Миссис Маннинг неожиданно встретилась с Гаем в супермаркете, где он ящиками закупал говяжью тушенку, рубленую солонину и консервированный горький перец. Она напомнила ему о том, что написала тогда на рождественской открытке. «По вашему гороскопу все должно кончиться хорошо. Потому что вы — Стрелец. Хотелось бы мне родиться под этим знаком, но, к сожалению, я — всего лишь старый Скорпион, и ничего хорошего мне ждать не приходится».
Доктор Келси видел его в аптеке, а Шеффер-пьяница — в винном магазине, где он покупал ящик бурбона. Шеффер, еще трезвый, едва припоминая ту пьяную ночь в городской тюрьме, заметил: «Похоже, что ты готовишься залечь в зимнюю спячку».
— В яхте, — улыбнулся Гай.
— В море выходить как будто еще рановато, сынок. — Он сказал «сынок» без всякой задней мысли, слово означало всего лишь разницу в возрасте, но не пускаться же ему теперь в объяснения, подумал с горечью Шеффер. Он купил галлон дешевого итальянского вина и целый день не вылезал из дома, пока не забыл, наконец, все, что еще помнил из прошлого.
В этот февральский день ярко светило солнце. Оно отражалось от наста и слепило глаза, поэтому Фрэн зашла в аптеку и купила себе дешевые солнцезащитные очки. Она понимала, что они не вяжутся с ее теплым пальто и шерстяными брюками, поэтому, не желая, чтобы ее узнавали встречные, поглубже натянула на голову капюшон и поспешила мимо ресторана Пата к лодочной станции Чета Белкнапа.
Фрэн еще не знала, что ему скажет. Ходили слухи, что Гай собирается уезжать. Об этом говорили продавцы, пациенты и даже доктор Боллз, так что у нее уже не оставалось сомнений в намерении Гая оставить город. Много раз со времени завершения суда она хотела позвонить ему, строила планы, чтобы встретиться с ним как бы случайно. Однако в последний момент у нее всегда не хватало духу что-либо предпринять.
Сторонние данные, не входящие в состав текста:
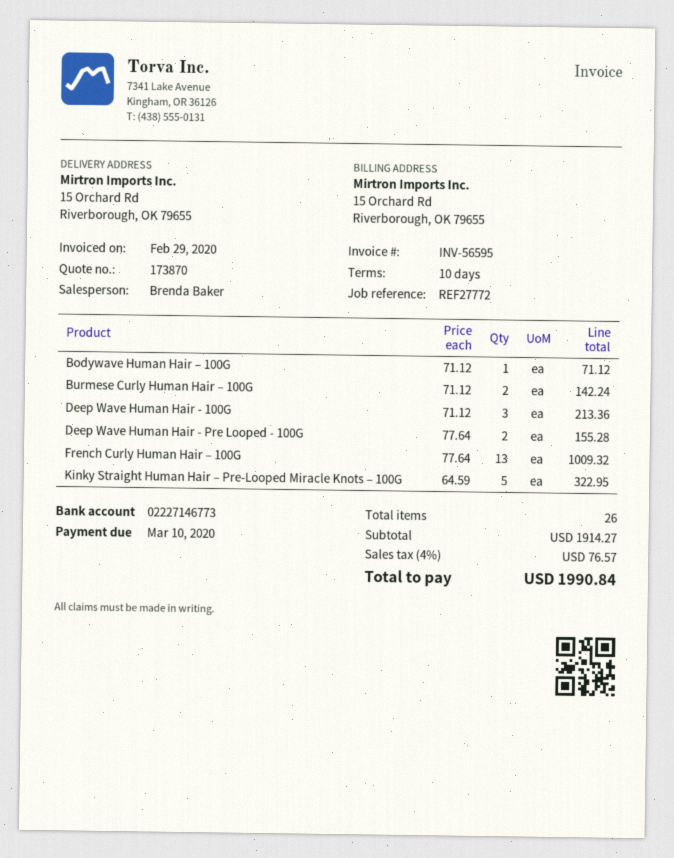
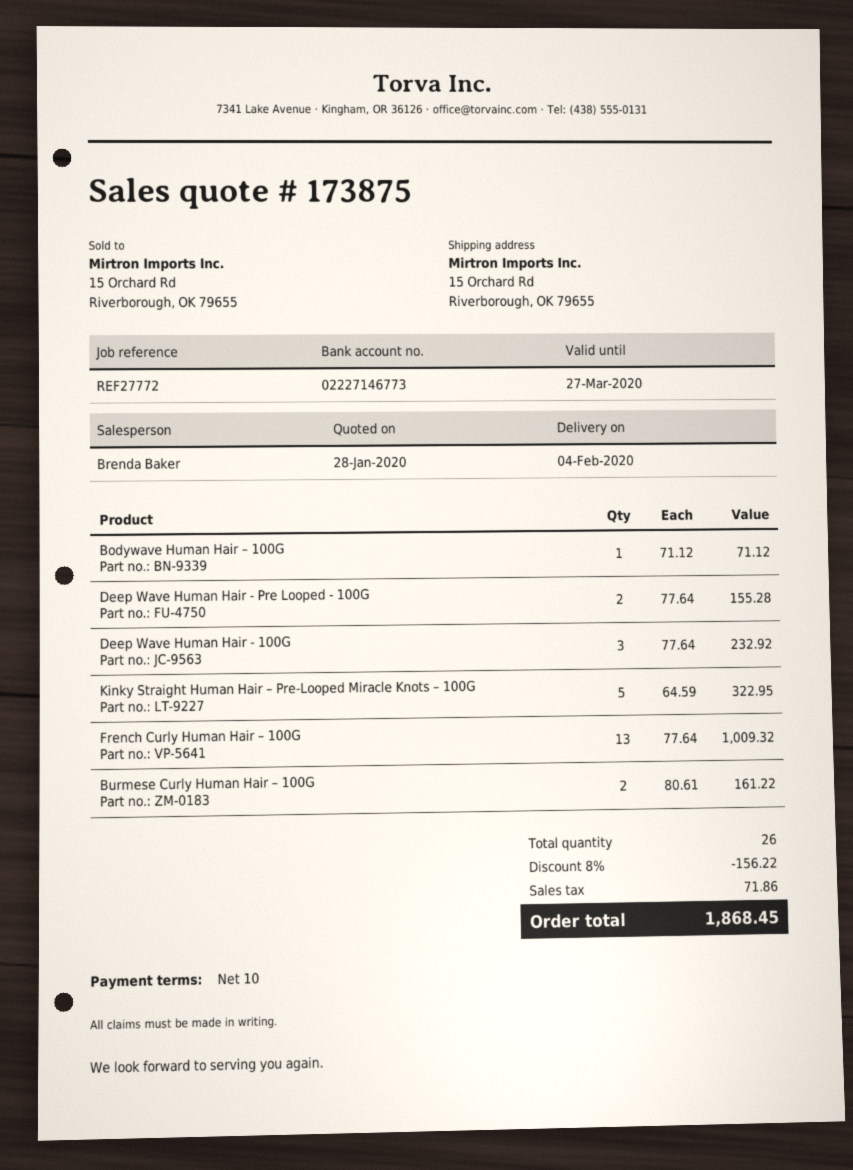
quote number: 173870 -> 173875
Burmese Curly Human Hair – 100G: 2 x 71.12 = 142.24 -> 2 x 80.61 = 161.22
Deep Wave Human Hair - 100G: 3 x 71.12 = 213.36 -> 3 x 77.64 = 232.92
discount: none -> 8% = 156.22
tax: 76.57 -> 71.86
total: 1990.84 -> 1868.45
И только теперь, когда не оставалось времени на раздумья и сомнения, она, наконец, решилась. Она представляла себе, как скажет ему: «Прощай! Прости меня!» и даже «Я люблю тебя», хотя и понимала, что теперь это не вполне соответствует действительности. Впрочем, она и сама не могла до конца разобраться в собственных чувствах.
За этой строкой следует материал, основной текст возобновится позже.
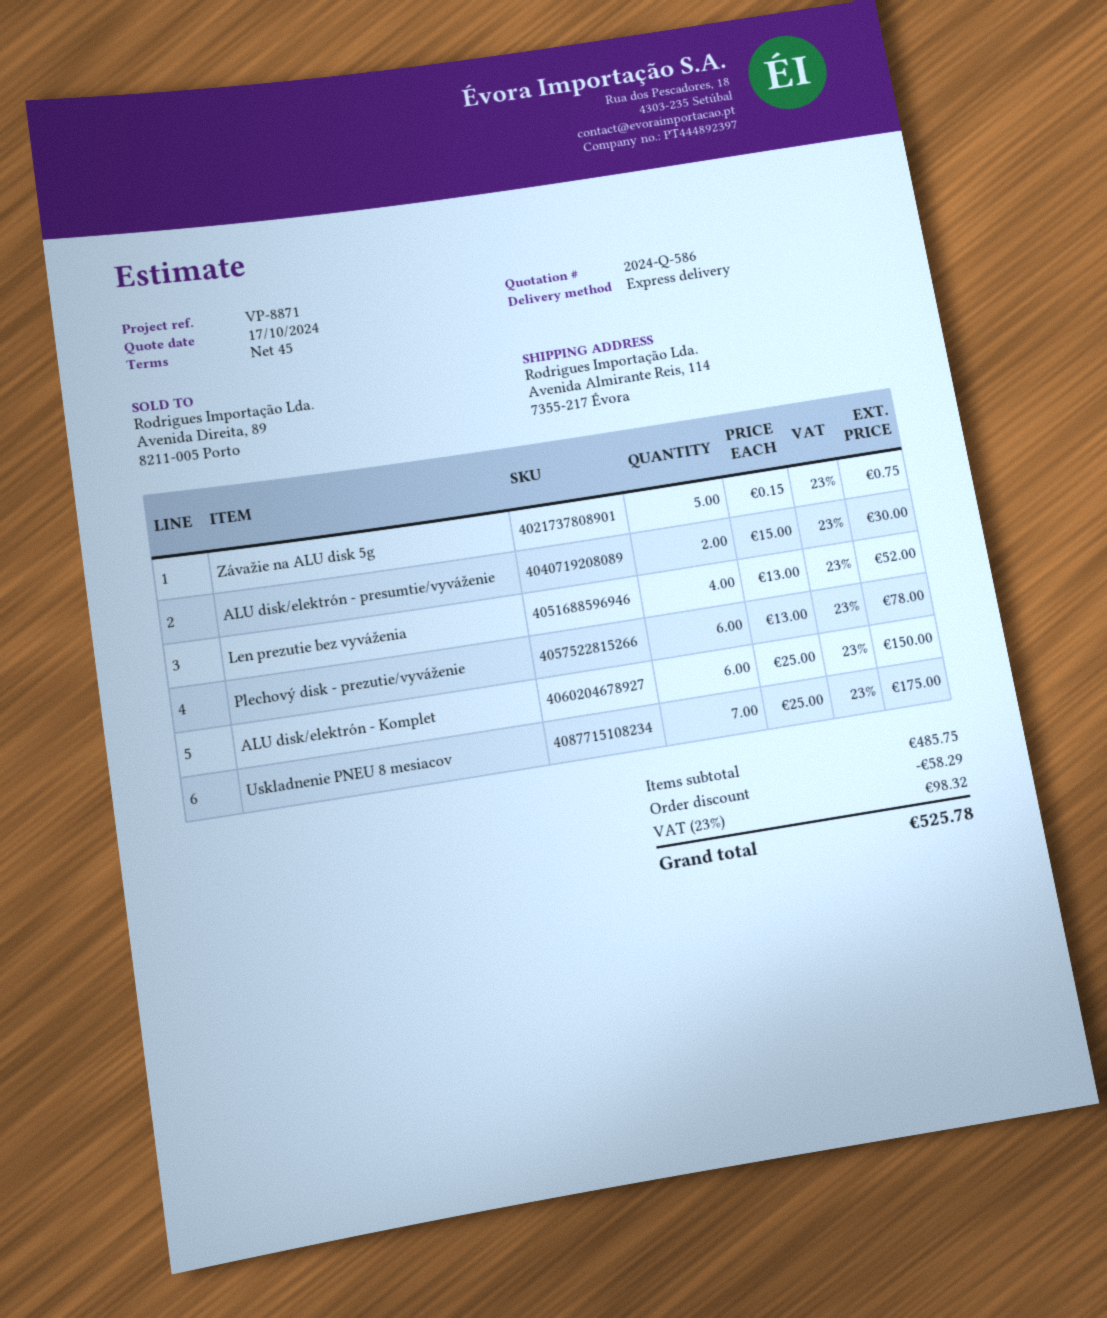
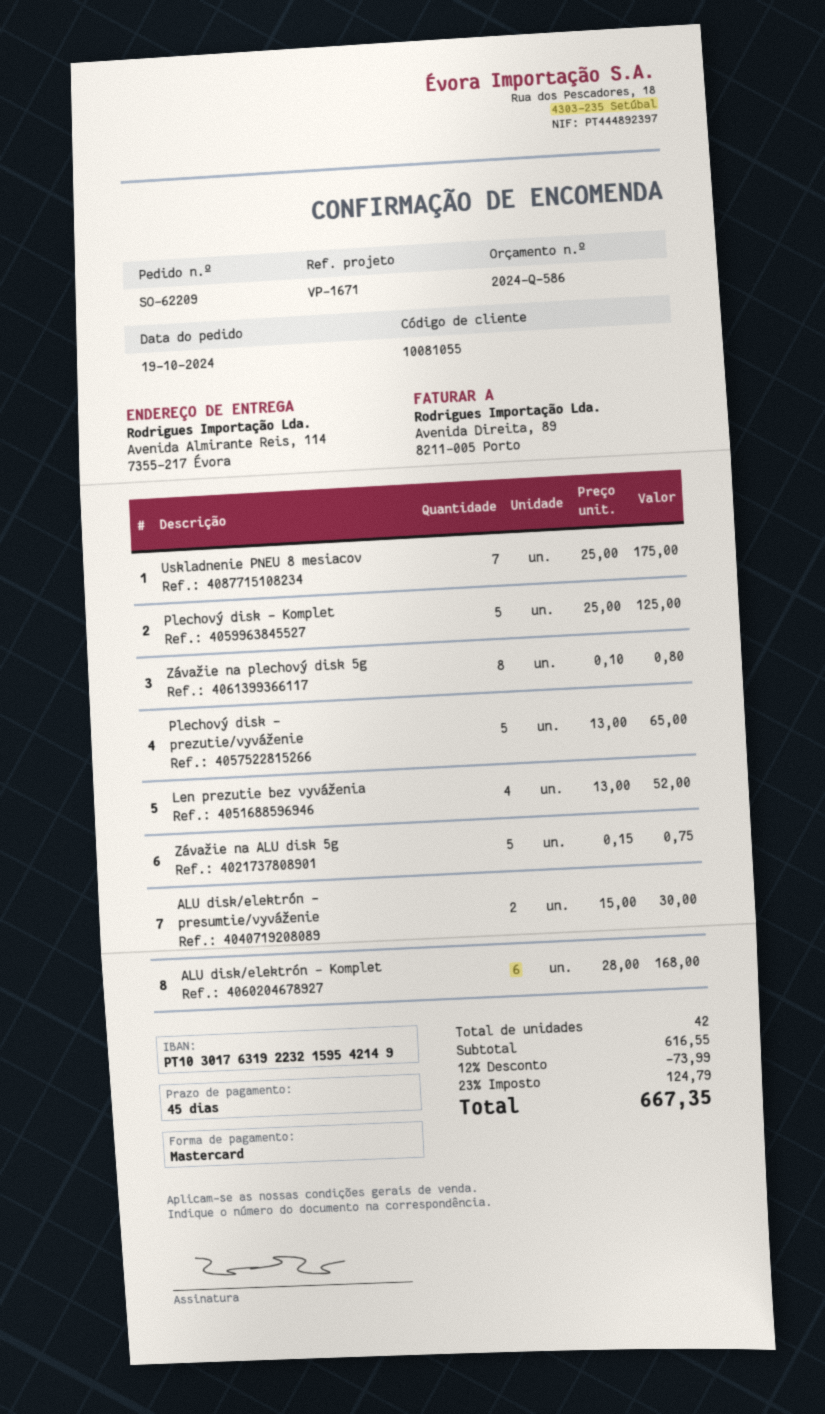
reference: VP-8871 -> VP-1671
Plechový disk - prezutie/vyváženie: 6 x 13.00 = 78.00 -> 5 x 13.00 = 65.00
ALU disk/elektrón - Komplet: 6 x 25.00 = 150.00 -> 6 x 28.00 = 168.00
Plechový disk - Komplet: none -> 5 x 25.00 = 125.00
Závažie na plechový disk 5g: none -> 8 x 0.10 = 0.80
subtotal: 485.75 -> 616.55
discount: 58.29 -> 73.99
tax: 23% = 98.32 -> 23% = 124.79
total: 525.78 -> 667.35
Она увидела его, когда шла по длинному деревянному причалу, который тянулся дальше отметки уровня малой воды. Он, наклонившись, стоял у самого края причала и опускал большой картонный ящик в кубрик «Джулии». Самого корпуса яхты видно не было, только неясно вырисовывалась высокая мачта да с одного конца торчал щегольский бушприт. На минуту Гай исчез из вида, спустившись по лестнице. Потом он снова появился, взвалил на плечо еще один ящик и, осторожно спустив его с причала, исчез снова.
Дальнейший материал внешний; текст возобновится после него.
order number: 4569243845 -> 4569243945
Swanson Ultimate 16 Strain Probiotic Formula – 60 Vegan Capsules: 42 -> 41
Фрэн дошла до яхты и заглянула в кубрик «Джулии». Солнце пригревало ей лицо, но ветер с залива насквозь продувал брюки, так что ей было и тепло, и холодно одновременно — это было довольно необычное ощущение, которое она впервые испытала, отправившись на яхте к востоку от Кейп-Кода. Она глубоко вздохнула, втянув ноздрями морозный воздух, и выдохнула через рот, наблюдая, как быстро тает белая струйка пара.